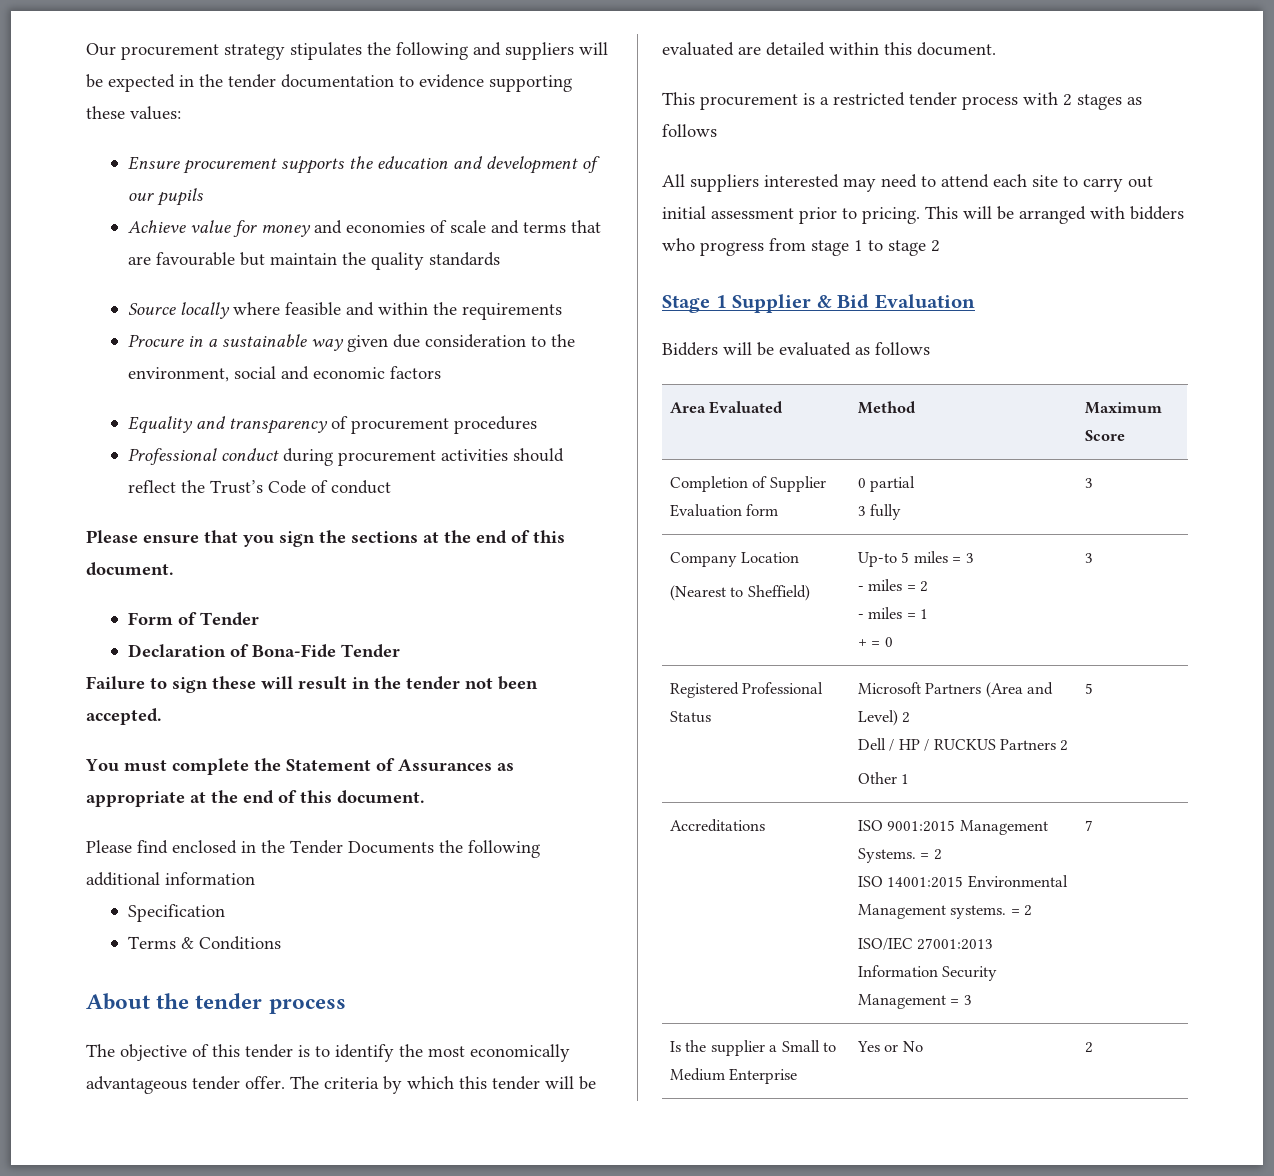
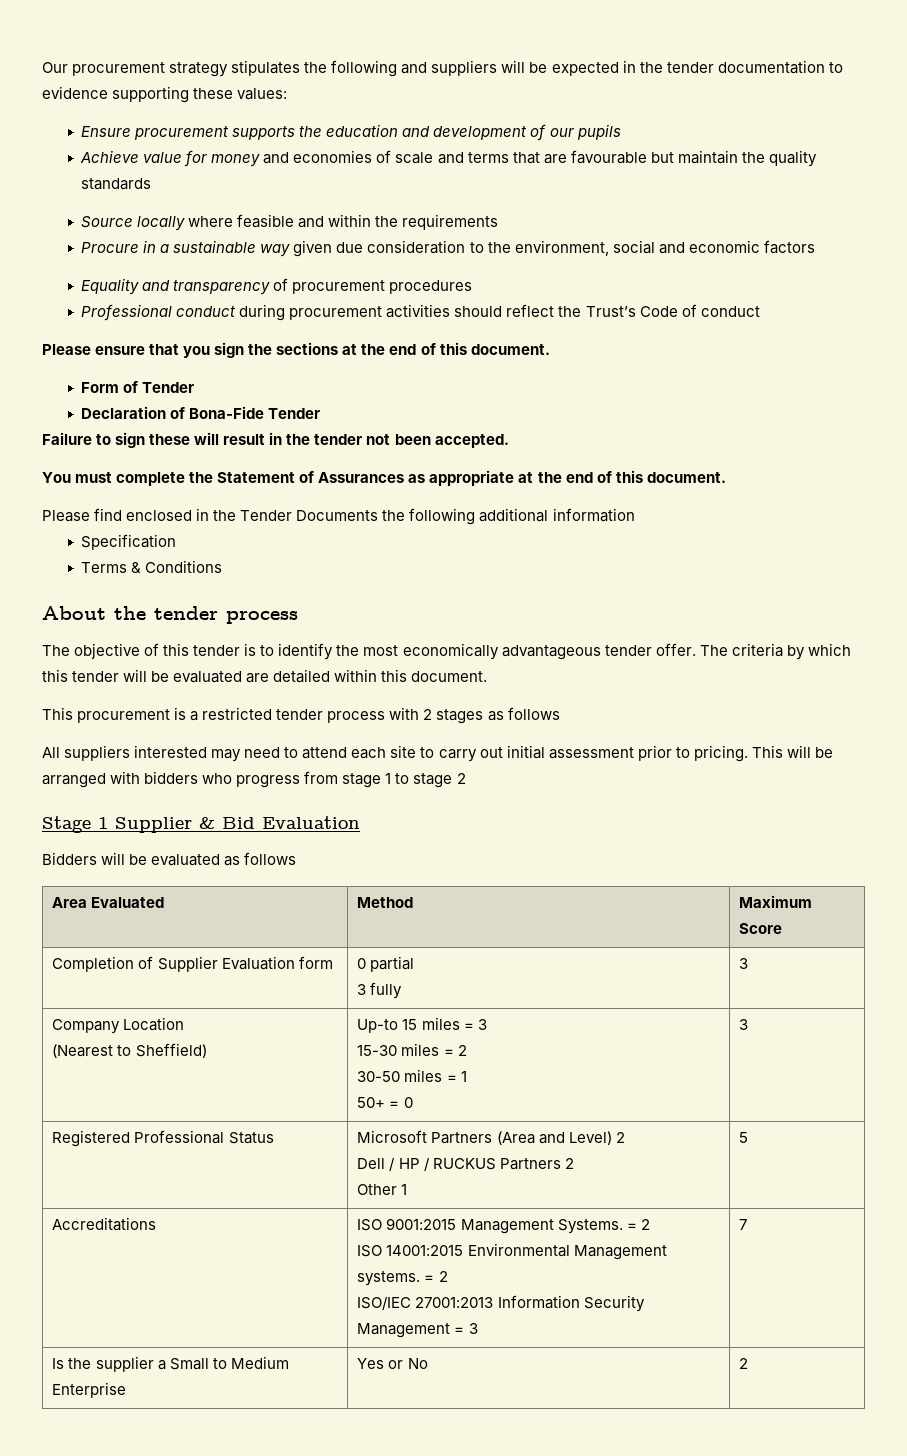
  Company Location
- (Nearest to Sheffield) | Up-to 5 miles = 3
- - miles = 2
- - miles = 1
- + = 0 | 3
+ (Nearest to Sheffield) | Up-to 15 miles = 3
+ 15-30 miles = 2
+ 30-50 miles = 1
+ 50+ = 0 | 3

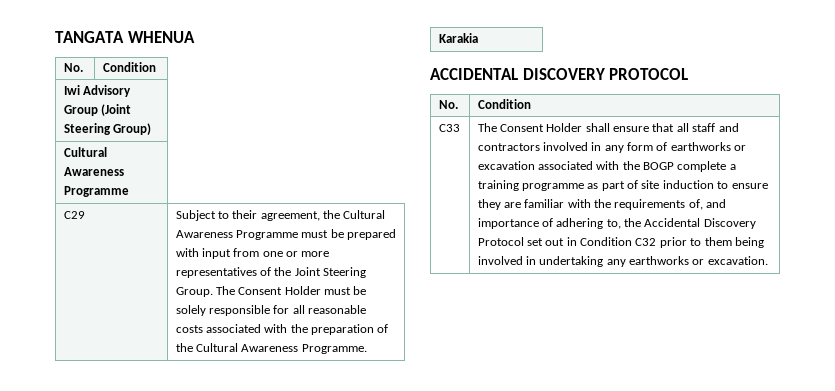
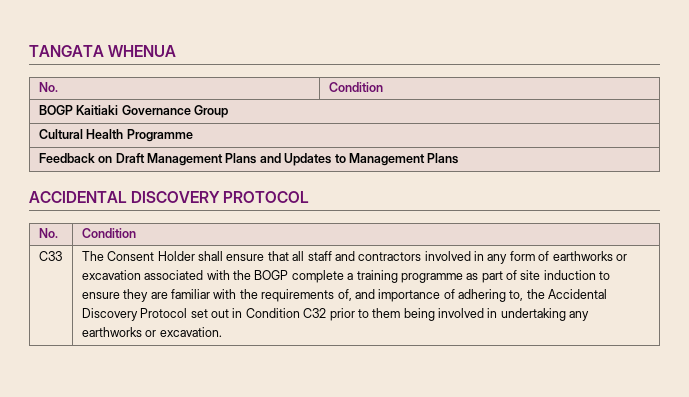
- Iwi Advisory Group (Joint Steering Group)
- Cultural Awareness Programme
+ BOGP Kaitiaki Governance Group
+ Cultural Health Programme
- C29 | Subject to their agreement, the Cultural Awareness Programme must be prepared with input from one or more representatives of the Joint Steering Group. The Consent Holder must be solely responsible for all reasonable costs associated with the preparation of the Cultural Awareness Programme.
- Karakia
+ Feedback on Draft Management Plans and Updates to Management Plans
********
• _Your objective_: Show all lines above holding the word "miles".

• _Answer to the exercise_:
- (Nearest to Sheffield) | Up-to 5 miles = 3
- - miles = 2
- - miles = 1
+ (Nearest to Sheffield) | Up-to 15 miles = 3
+ 15-30 miles = 2
+ 30-50 miles = 1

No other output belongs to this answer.